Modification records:
——————————

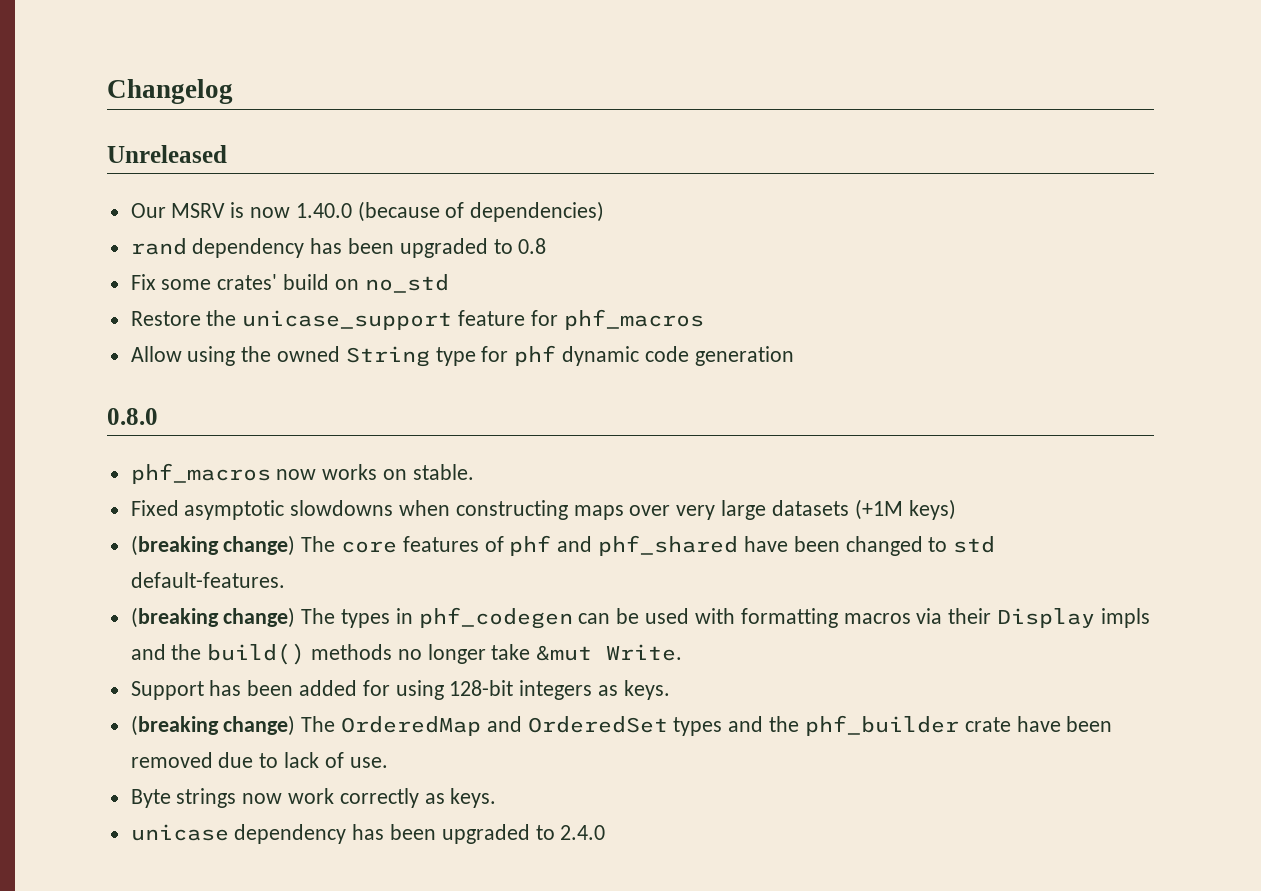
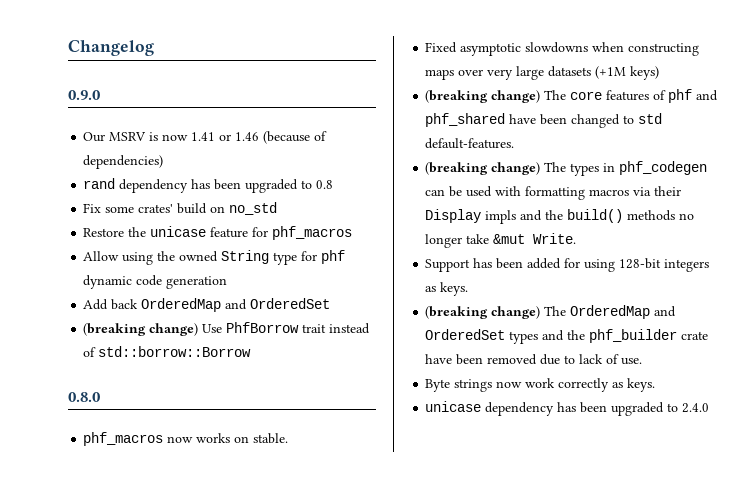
- Unreleased
+ 0.9.0
- Our MSRV is now 1.40.0 (because of dependencies)
+ Our MSRV is now 1.41 or 1.46 (because of dependencies)
- Restore the unicase_support feature for phf_macros
+ Restore the unicase feature for phf_macros
+ Add back OrderedMap and OrderedSet
+ (breaking change) Use PhfBorrow trait instead of std::borrow::Borrow

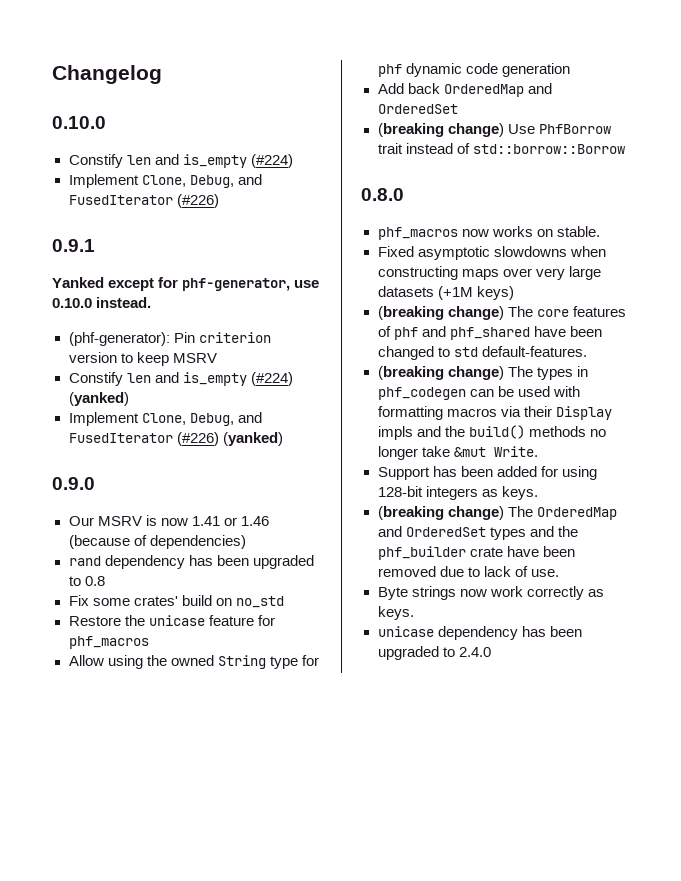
  Changelog
+ 0.10.0
+ Constify len and is_empty (#224)
+ Implement Clone, Debug, and FusedIterator (#226)
+ 0.9.1
+ Yanked except for phf-generator, use 0.10.0 instead.
+ (phf-generator): Pin criterion version to keep MSRV
+ Constify len and is_empty (#224) (yanked)
+ Implement Clone, Debug, and FusedIterator (#226) (yanked)

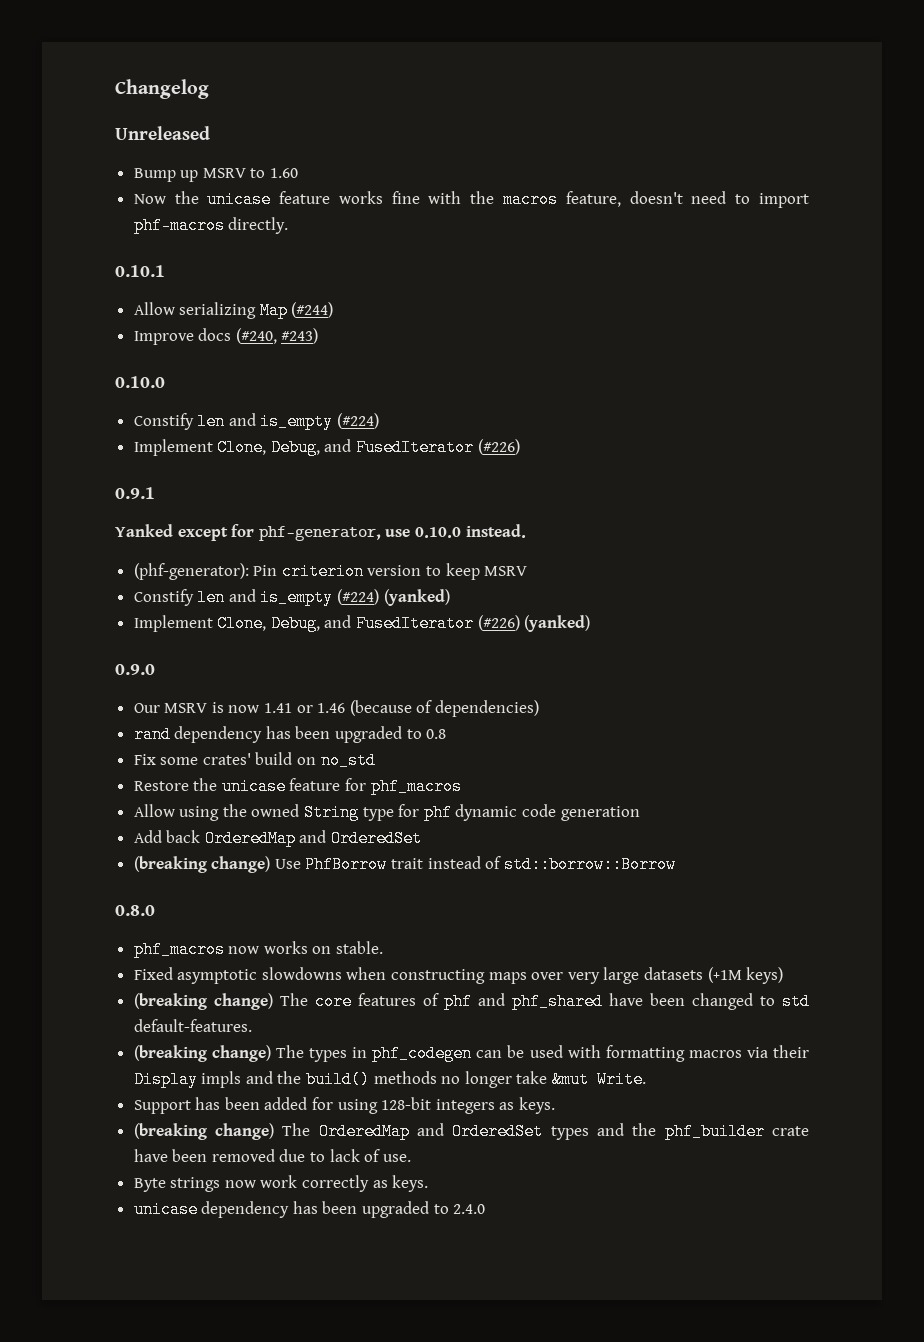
+ Unreleased
+ Bump up MSRV to 1.60
+ Now the unicase feature works fine with the macros feature, doesn't need to import phf-macros directly.
+ 0.10.1
+ Allow serializing Map (#244)
+ Improve docs (#240, #243)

——————————

Required work = Retype the data shown above exactly, excluding any picture it contains.

Response =
- Unreleased
+ 0.9.0
- Our MSRV is now 1.40.0 (because of dependencies)
+ Our MSRV is now 1.41 or 1.46 (because of dependencies)
- Restore the unicase_support feature for phf_macros
+ Restore the unicase feature for phf_macros
+ Add back OrderedMap and OrderedSet
+ (breaking change) Use PhfBorrow trait instead of std::borrow::Borrow

  Changelog
+ 0.10.0
+ Constify len and is_empty (#224)
+ Implement Clone, Debug, and FusedIterator (#226)
+ 0.9.1
+ Yanked except for phf-generator, use 0.10.0 instead.
+ (phf-generator): Pin criterion version to keep MSRV
+ Constify len and is_empty (#224) (yanked)
+ Implement Clone, Debug, and FusedIterator (#226) (yanked)

+ Unreleased
+ Bump up MSRV to 1.60
+ Now the unicase feature works fine with the macros feature, doesn't need to import phf-macros directly.
+ 0.10.1
+ Allow serializing Map (#244)
+ Improve docs (#240, #243)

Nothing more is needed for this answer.